__Problem__: In the data below, how many lines contain the word "content"? Answer with the number alone.

__Source data__:
◆ ◆ ◆ ◆

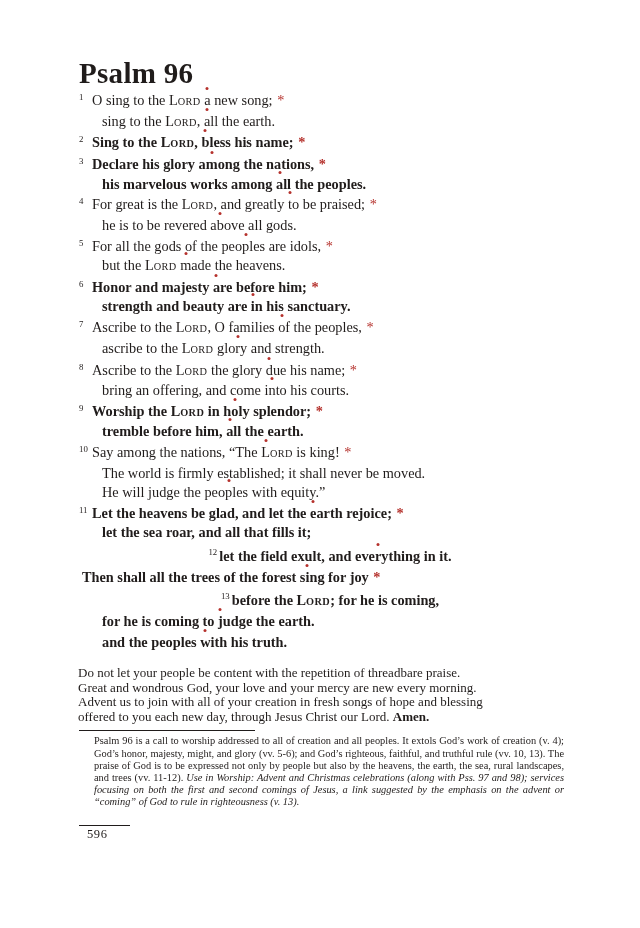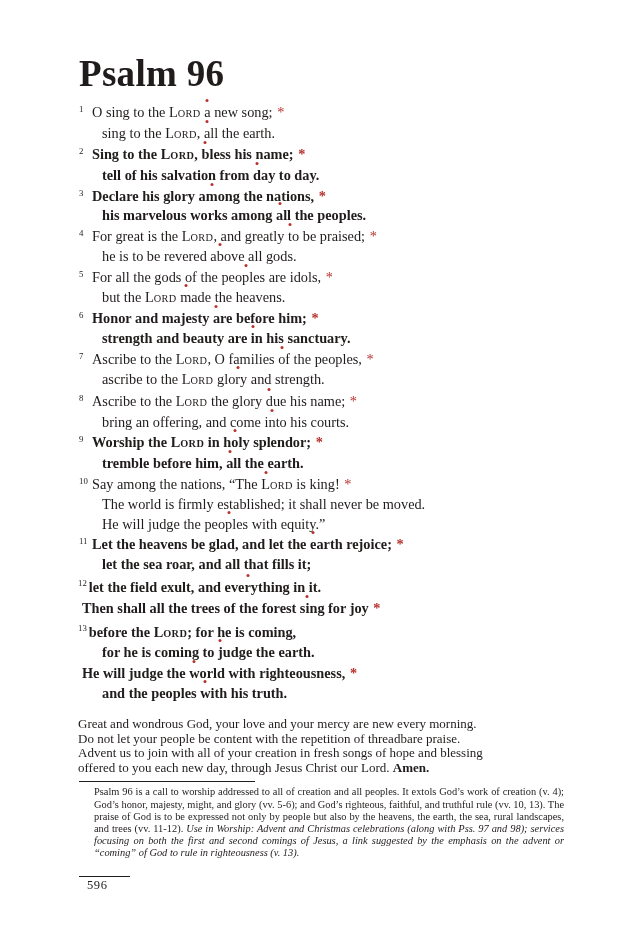--- a/index.html
+++ b/index.html
@@ -7,30 +7,30 @@
     --accent:#b5312c;
   }
   html,body{margin:0;padding:0;}
   body{
     width:640px;height:928px;background:#ffffff;color:var(--ink);
     font-family:"Liberation Serif","DejaVu Serif",serif;
     overflow:hidden;
   }
   .content{padding:58px 78px 0 78px;}
   .title{
-    font-size:37px;font-weight:bold;line-height:31px;
-    margin:0 0 14px 1px;letter-spacing:0.3px;
+    font-size:29px;font-weight:bold;line-height:31px;
+    margin:0 0 2px 1px;letter-spacing:0.3px;
   }
   
   .psalm{font-size:14.3px;line-height:19.5px;}
   .blk{margin-bottom:1.3px;}
   .line{position:relative;white-space:nowrap;}
   .l-v{padding-left:14px;}
   .l-c{margin-left:24px;}
-  .l-cn{}
+  .l-cn{margin-left:20px;text-align:center;}
   .l-s{margin-left:4px;}
   .b{font-weight:bold;}
   .vnum{
     position:absolute;left:1px;top:2px;
     font-size:8.8px;line-height:8.8px;font-weight:normal;
   }
   .cnum{
     font-size:8.8px;vertical-align:6px;margin-right:2px;font-weight:normal;
   }
   .lord .sc{font-size:0.72em;letter-spacing:0.4px;}
@@ -64,21 +64,20 @@
 
   <h1 class="title">Psalm 96</h1>
 
   <div class="psalm" id="psalm">
       <div class="blk">
         <div class="line l-v"><span class="vnum">1</span>O sing to the <span class="lord"><span>L</span><span class="sc">ORD</span></span> <span class="pt">a</span> new song; <span class="star">*</span></div>
         <div class="line l-c">sing to the <span class="lord"><span>L</span><span class="sc">ORD</span></span>, <span class="pt">a</span>ll the earth.</div>
       </div>
       <div class="blk">
         <div class="line l-v b"><span class="vnum">2</span>Sing to the <span class="lord"><span>L</span><span class="sc">ORD</span></span>, <span class="pt">b</span>less his name; <span class="star">*</span></div>
-        <div class="line l-c b">tell of his salvation from <span class="pt">d</span>ay to day.</div>
       </div>
       <div class="blk">
         <div class="line l-v b"><span class="vnum">3</span>Declare his glory a<span class="pt">m</span>ong the nations, <span class="star">*</span></div>
         <div class="line l-c b">his marvelous works among <span class="pt">a</span>ll the peoples.</div>
       </div>
       <div class="blk">
         <div class="line l-v"><span class="vnum">4</span>For great is the <span class="lord"><span>L</span><span class="sc">ORD</span></span>, and greatly <span class="pt">t</span>o be praised; <span class="star">*</span></div>
         <div class="line l-c">he is to be revered a<span class="pt">b</span>ove all gods.</div>
       </div>
       <div class="blk">
@@ -110,28 +109,27 @@
         <div class="line l-v b"><span class="vnum">11</span>Let the heavens be glad, and let the <span class="pt">e</span>arth rejoice; <span class="star">*</span></div>
         <div class="line l-c b">let the sea roar, and all that fills it;</div>
         <div class="line l-cn b"><span class="cnum">12</span>let the field exult, and eve<span class="pt">r</span>ything in it.</div>
       </div>
       <div class="blk">
         <div class="line l-s b">Then shall all the trees of the forest s<span class="pt">i</span>ng for joy <span class="star">*</span></div>
         <div class="line l-cn b"><span class="cnum">13</span>before the <span class="lord"><span>L</span><span class="sc">ORD</span></span>; for he is coming,</div>
         <div class="line l-c b">for he is coming to <span class="pt">j</span>udge the earth.</div>
       </div>
       <div class="blk">
-        <div class="line l-s b">He will judge the <span class="pt">w</span>orld with righteousness, <span class="star">*</span></div>
         <div class="line l-c b">and the peoples <span class="pt">w</span>ith his truth.</div>
       </div>
     </div>
 
   <div class="prayer">
+    <div>Do not let your people be content with the repetition of threadbare praise.</div>
     <div>Great and wondrous God, your love and your mercy are new every morning.</div>
-    <div>Do not let your people be content with the repetition of threadbare praise.</div>
     <div>Advent us to join with all of your creation in fresh songs of hope and blessing</div>
     <div><span>offered to you each new day, through Jesus Christ our Lord.</span> <span class="amen">Amen.</span></div>
   </div>
 
   <hr class="rule">
 
   <p class="commentary"><span>Psalm 96 is a call to worship addressed to all of creation and all peoples. It extols God’s work of creation (v. 4); God’s honor, majesty, might, and glory (vv. 5-6); and God’s righteous, faithful, and truthful rule (vv. 10, 13). The praise of God is to be expressed not only by people but also by the heavens, the earth, the sea, rural landscapes, and trees (vv. 11-12). </span><i>Use in Worship: Advent and Christmas celebrations (along with Pss. 97 and 98); services focusing on both the first and second comings of Jesus, a link suggested by the emphasis on the advent or “coming” of God to rule in righteousness (v. 13).</i></p>
 
   <div class="footer">
     <hr class="pgrule">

◆ ◆ ◆ ◆

__Solution to the exercise__: 3